To allow researchers to test and evaluate novel AI techniques in the realm of real-time video games, we have been organising game competitions at various international conferences in recent years: the "Ms. Pac-Man vs Ghost Team Competition" requires participants to write AI controllers for either Ms. Pac-Man or the ghosts in the classical arcade game Ms. Pac-Man.  The Physical Travelling Salesman Problem, which we are organising for the first time this year, is a single-player game based loosely on the well-known game "Asteroids".  Here one needs to navigate a ship through numerous obstacles to reach a series of waypoints as quickly as possible.
We have had a great deal of interest in these competitions in recent years as well as several enquiries for our frameworks to be used as tools for teaching and assessment in various AI university courses.  We would like to attract a similar degree of interest from the University of Essex.  In this talk I will demonstrate how to use the open-source software that is distributed with the competitions and will focus on creating simple yet fully functional controllers for both games.


14th March
Speaker: Irakli Gogatishvili (University of Torino, i.gogatishvili@unito.it)
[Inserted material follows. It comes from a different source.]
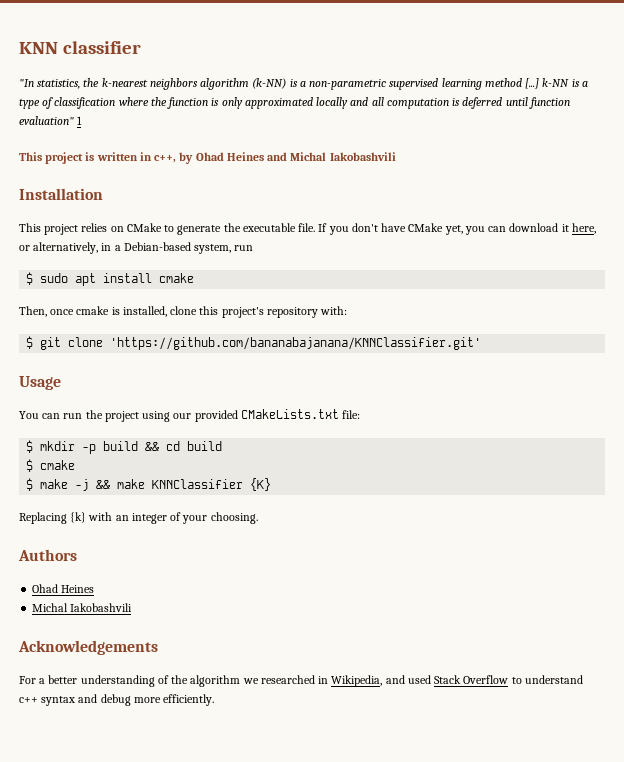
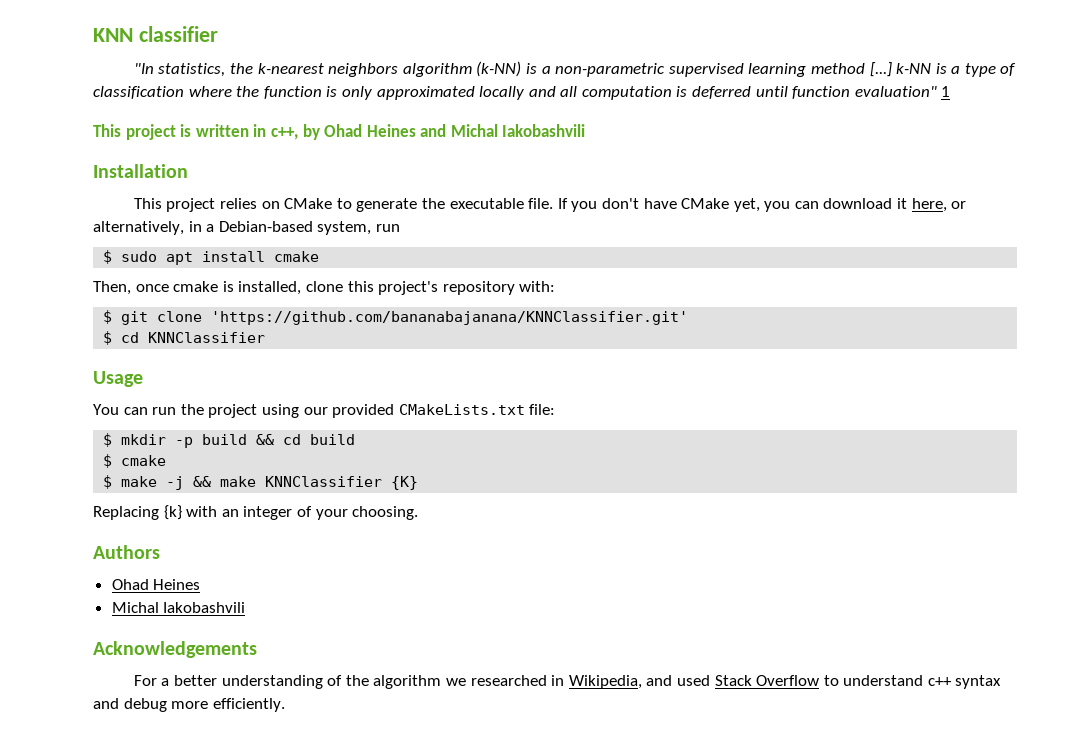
(482, 343) none -> [103,331,266,345] // $ cd KNNClassifier

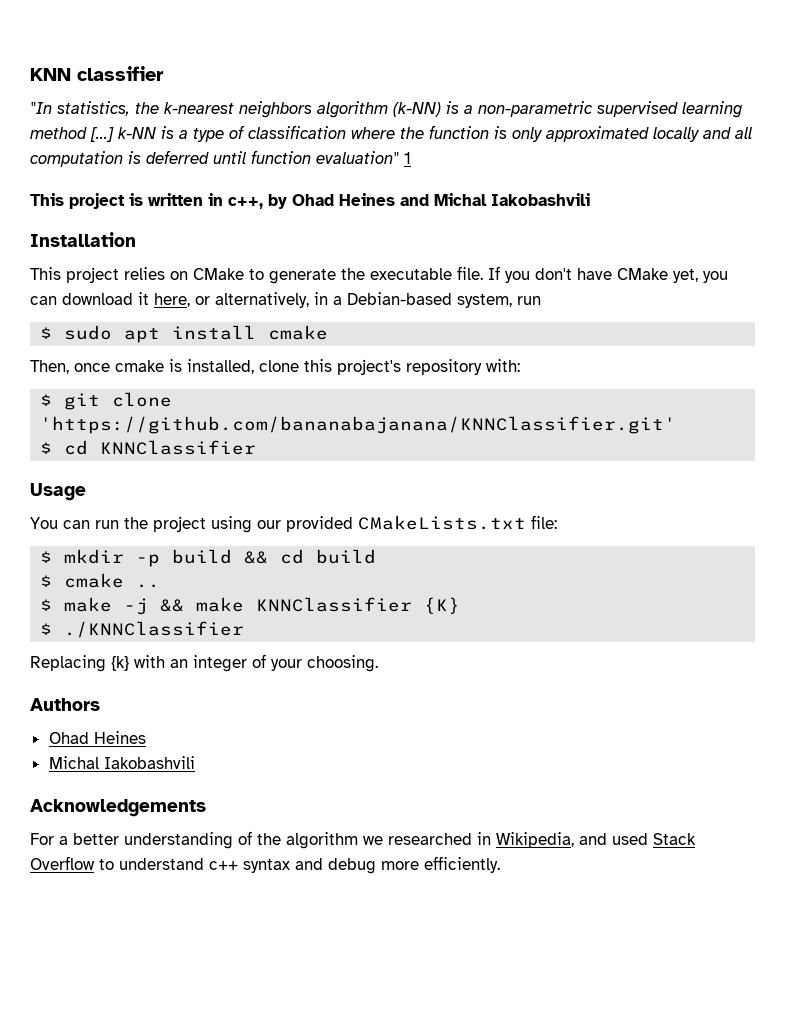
(167, 460) none -> [136,584,161,588] ..
(419, 483) none -> [40,621,245,638] // $ ./KNNClassifier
Title: Artificial Stock Market with Crisp and Fuzzy Kalman Filtering Q-Learning Traders
Location: LTB 9
Abstract: Current work proposes two new types of Q-learning (QL) robotic traders for high-frequency stock market: (1) QL Crisp Kalman Filtering (QL-CK) and (2) QL Fuzzy Kalman Filtering (QL-FK) agents.  Kalman QL-s (QL-K) use Unscented Transform Kalman Filter (UTKF) algorithm to approximate value function.  QL-FK-s regard observations and state estimates as fuzzy variables.  QL-K-s are expected to perform better, than QL.  Their advantage should be more realistic apprehension of states, hence higher quality of learning and more precise predictions.  Comparison between the QL-CK and QL-FK is also a crucial objective.  Simulated data should be controlled for self-fulfilling forecasting.  Simulation script is developed in Python using SLAPP (Swarm-Like Agent Protocol in Python).  For data analysis and visualization it integrates R libraries (via RPy2, i.e. Python interface to the R Programming Language).


21st March
Speaker: Katarzyna Musial - Kings College London
Title: Link Prediction based on Subgraph Evolution in Dynamic Social Networks
Location: 1N.1.4.1
Abstract: We propose a new method for characterizing the dynamics of complex networks with its application to the link prediction problem.  Our approach is based on the discovery of network subgraphs (in this study: triads of nodes) and measuring their transitions during network evolution.  We define the Triad Transition Matrix (TTM) containing the probabilities of transitions between triads found in the network, then we show how it can help to discover and quantify the dynamic patterns of network evolution.  We also propose the application of TTM to link prediction with an algorithm (called TTM-predictor) which shows good  performance, especially for sparse networks analyzed in short time scales.  The future applications and research directions of our approach are also proposed and discussed.